## Exercise:
Write the listing out once more, identical to the original but without pictures.

[[ Provided data, beginning ]]

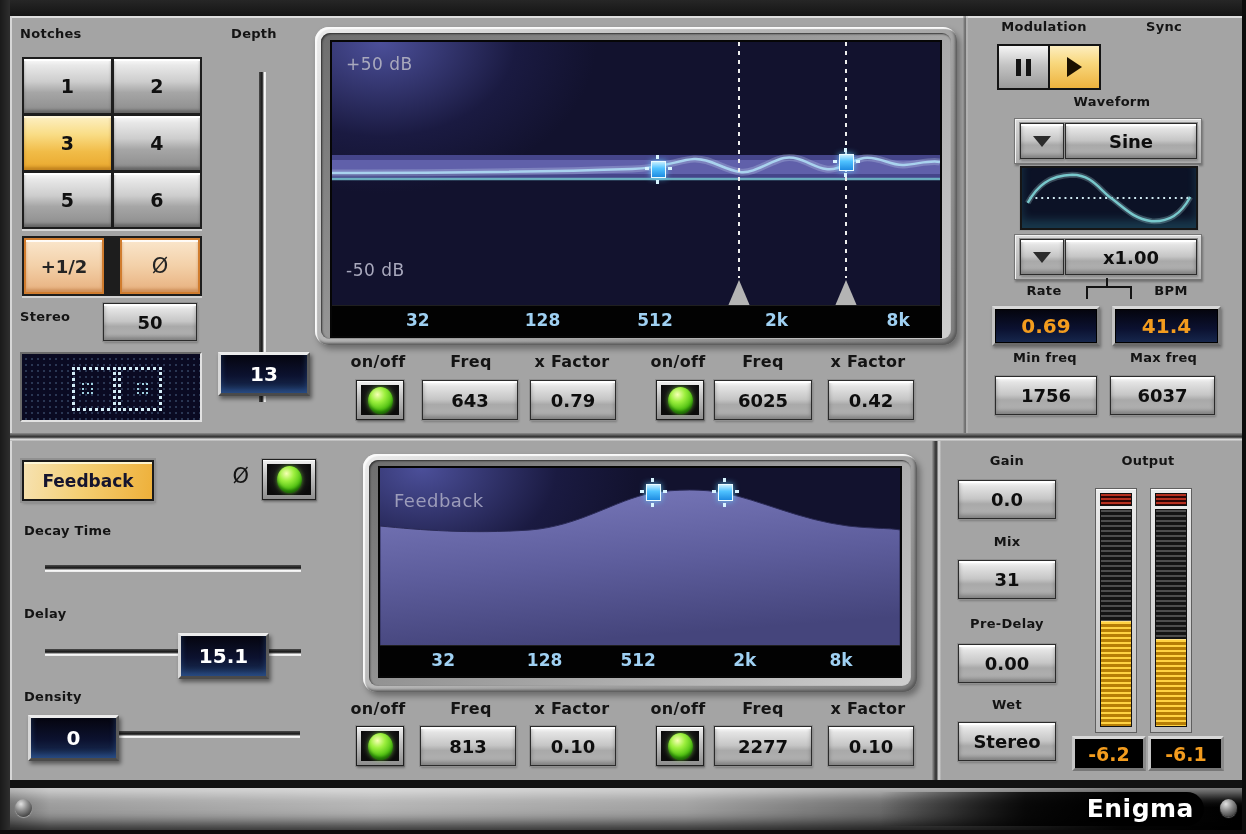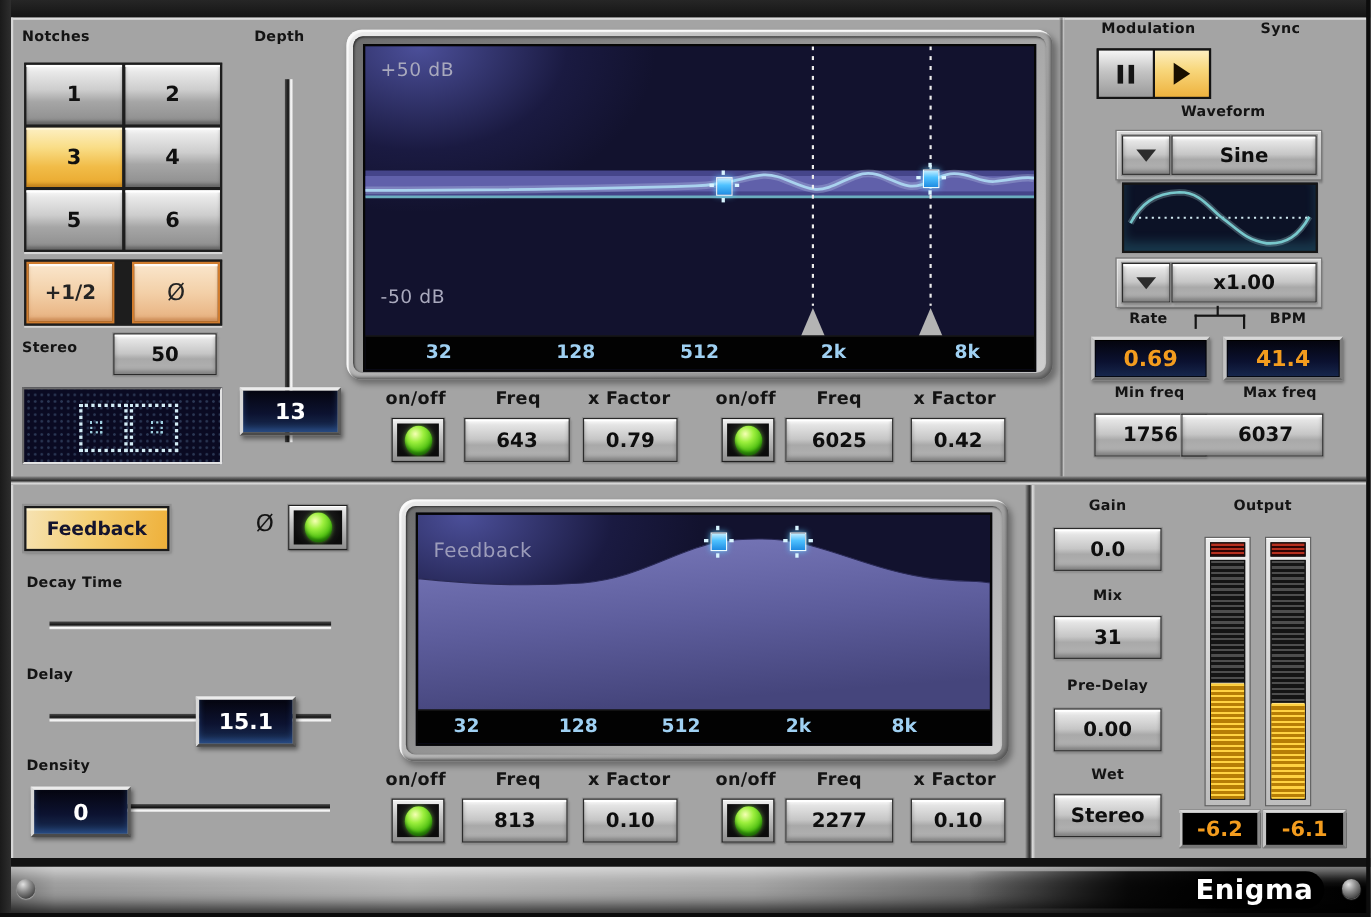--- a/index.html
+++ b/index.html
@@ -54,7 +54,7 @@
         background-image:radial-gradient(ellipse 300px 210px at 8% 0%, rgba(95,100,190,.75), rgba(45,45,110,.30) 45%, transparent 72%);overflow:hidden;}
   .db-lab{position:absolute;color:#a9a9bd;font-size:17px;font-weight:normal;letter-spacing:.5px;}
   .axisbar{position:absolute;left:0;right:0;bottom:0;height:30px;background:#020202;border-top:1px solid #1f1f1f;}
-  .axis-lab{position:absolute;top:4px;transform:translateX(-50%);color:#9fd0f2;font-weight:bold;font-size:17px;}
+  .axis-lab{position:absolute;top:4px;transform:translateX(-50%);color:#9fd0f2;font-weight:bold;font-size:17px;margin-left:19px;}
   .vline{position:absolute;width:2px;background-image:linear-gradient(180deg,#ededed 0 4px,transparent 4px 9px);background-size:2px 9px;}
   .tri-up{position:absolute;width:0;height:0;border-left:11px solid transparent;border-right:11px solid transparent;border-bottom:26px solid #b4b4b4;}
   .node{position:absolute;width:13px;height:15px;background:linear-gradient(180deg,#c4eeff 0%,#4fc2ff 42%,#1f8ce2 100%);

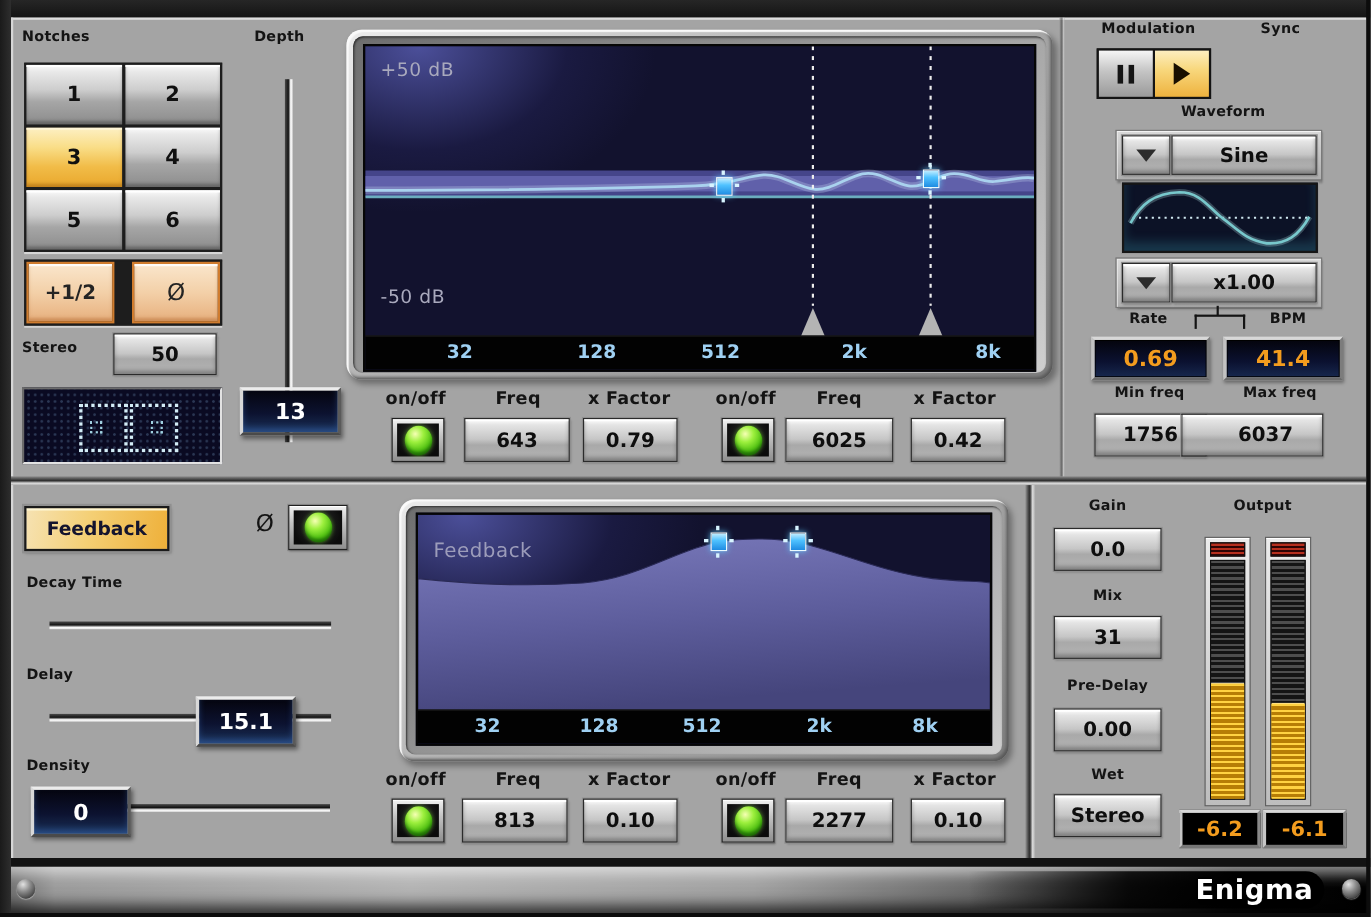--- a/index.html
+++ b/index.html
@@ -250,7 +250,7 @@
   <div class="lbl" style="left:995px;top:350px;width:100px;">Min freq</div>
   <div class="lbl" style="left:1112px;top:350px;width:103px;">Max freq</div>
   <div class="btn3d" style="left:995px;top:376px;width:100px;height:37px;">1756</div>
-  <div class="btn3d" style="left:1074px;top:376px;width:103px;height:37px;padding-left:24px;">6037</div>
+  <div class="btn3d" style="left:1110px;top:376px;width:103px;height:37px;">6037</div>
 
   <div class="divider-h" style="left:10px;top:433px;width:1232px;height:8px;"></div>
   <div class="divider-v" style="left:932px;top:441px;width:9px;height:340px;"></div>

[[ Provided data, end ]]

## Answer to this exercise:
--- a/index.html
+++ b/index.html
@@ -54,7 +54,7 @@
         background-image:radial-gradient(ellipse 300px 210px at 8% 0%, rgba(95,100,190,.75), rgba(45,45,110,.30) 45%, transparent 72%);overflow:hidden;}
   .db-lab{position:absolute;color:#a9a9bd;font-size:17px;font-weight:normal;letter-spacing:.5px;}
   .axisbar{position:absolute;left:0;right:0;bottom:0;height:30px;background:#020202;border-top:1px solid #1f1f1f;}
-  .axis-lab{position:absolute;top:4px;transform:translateX(-50%);color:#9fd0f2;font-weight:bold;font-size:17px;}
+  .axis-lab{position:absolute;top:4px;transform:translateX(-50%);color:#9fd0f2;font-weight:bold;font-size:17px;margin-left:19px;}
   .vline{position:absolute;width:2px;background-image:linear-gradient(180deg,#ededed 0 4px,transparent 4px 9px);background-size:2px 9px;}
   .tri-up{position:absolute;width:0;height:0;border-left:11px solid transparent;border-right:11px solid transparent;border-bottom:26px solid #b4b4b4;}
   .node{position:absolute;width:13px;height:15px;background:linear-gradient(180deg,#c4eeff 0%,#4fc2ff 42%,#1f8ce2 100%);

--- a/index.html
+++ b/index.html
@@ -250,7 +250,7 @@
   <div class="lbl" style="left:995px;top:350px;width:100px;">Min freq</div>
   <div class="lbl" style="left:1112px;top:350px;width:103px;">Max freq</div>
   <div class="btn3d" style="left:995px;top:376px;width:100px;height:37px;">1756</div>
-  <div class="btn3d" style="left:1074px;top:376px;width:103px;height:37px;padding-left:24px;">6037</div>
+  <div class="btn3d" style="left:1110px;top:376px;width:103px;height:37px;">6037</div>
 
   <div class="divider-h" style="left:10px;top:433px;width:1232px;height:8px;"></div>
   <div class="divider-v" style="left:932px;top:441px;width:9px;height:340px;"></div>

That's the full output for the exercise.